* _Task prompt_
What is needed is an exact copy of the lines from the one containing "Enamelled Cup: 24" through the last line of the entries below, both included.

━━━━━━━━━━━━━━━━

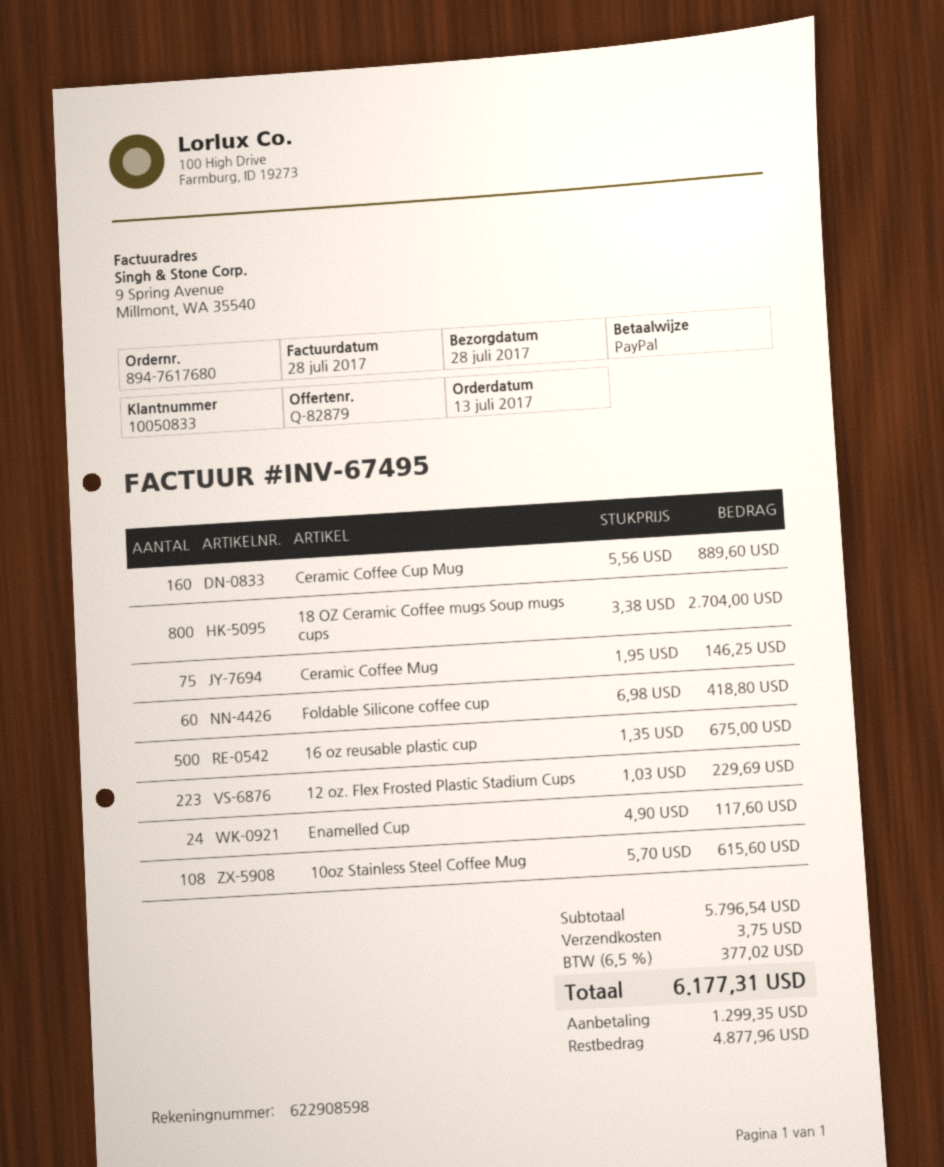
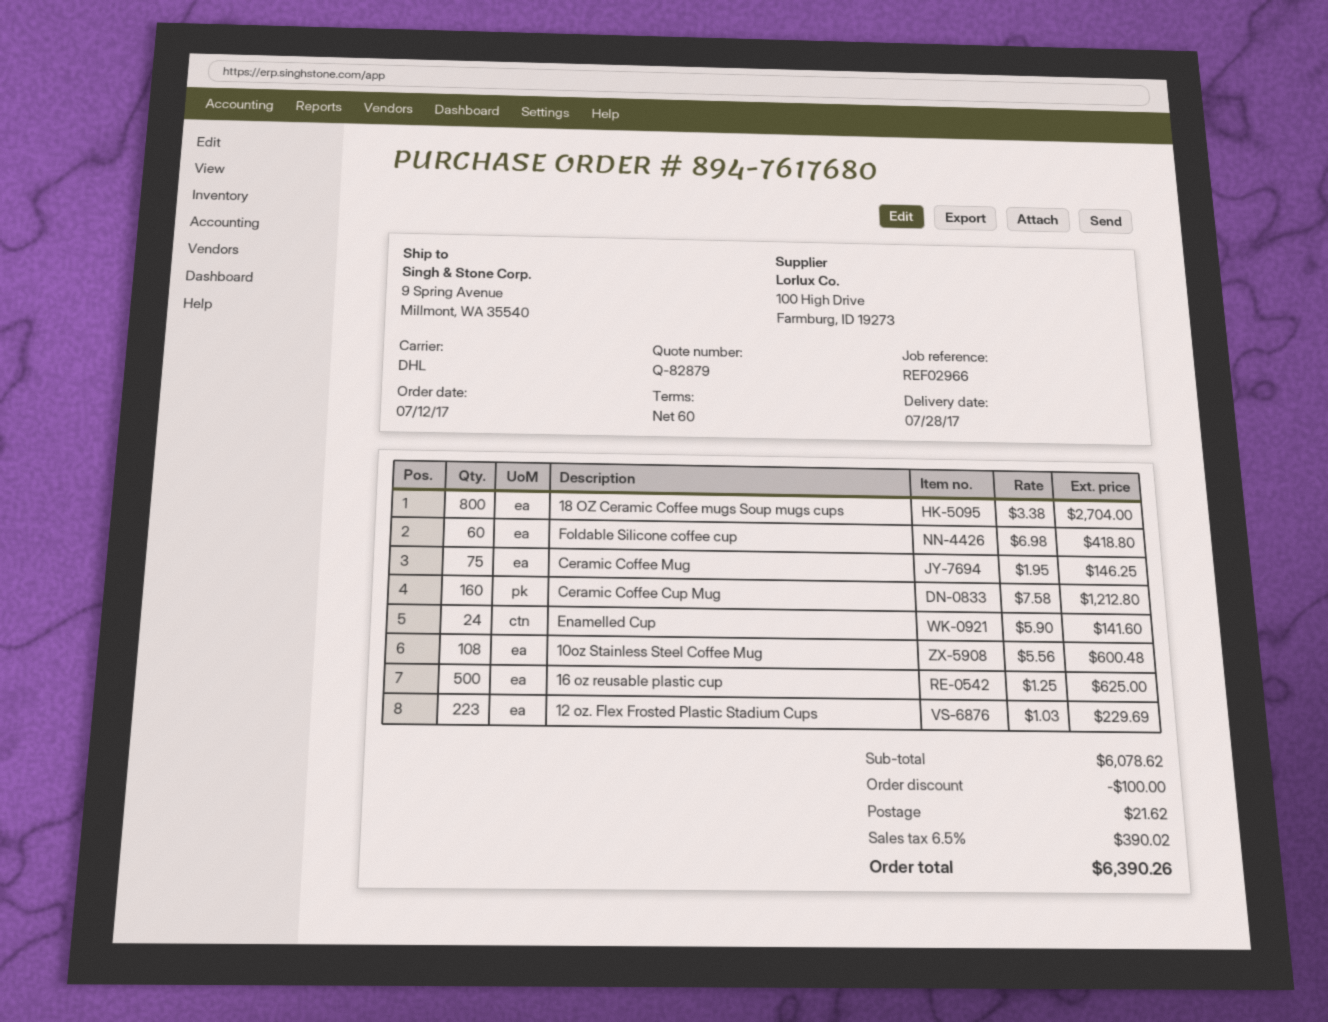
order date: 2017-07-13 -> 2017-07-12
Ceramic Coffee Cup Mug: 160 x 5.56 = 889.60 -> 160 x 7.58 = 1212.80
16 oz reusable plastic cup: 500 x 1.35 = 675.00 -> 500 x 1.25 = 625.00
Enamelled Cup: 24 x 4.90 = 117.60 -> 24 x 5.90 = 141.60
10oz Stainless Steel Coffee Mug: 108 x 5.70 = 615.60 -> 108 x 5.56 = 600.48
subtotal: 5796.54 -> 6078.62
discount: none -> 100.00
shipping: 3.75 -> 21.62
tax: 6.5% = 377.02 -> 6.5% = 390.02
total: 6177.31 -> 6390.26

━━━━━━━━━━━━━━━━

* _Response_
Enamelled Cup: 24 x 4.90 = 117.60 -> 24 x 5.90 = 141.60
10oz Stainless Steel Coffee Mug: 108 x 5.70 = 615.60 -> 108 x 5.56 = 600.48
subtotal: 5796.54 -> 6078.62
discount: none -> 100.00
shipping: 3.75 -> 21.62
tax: 6.5% = 377.02 -> 6.5% = 390.02
total: 6177.31 -> 6390.26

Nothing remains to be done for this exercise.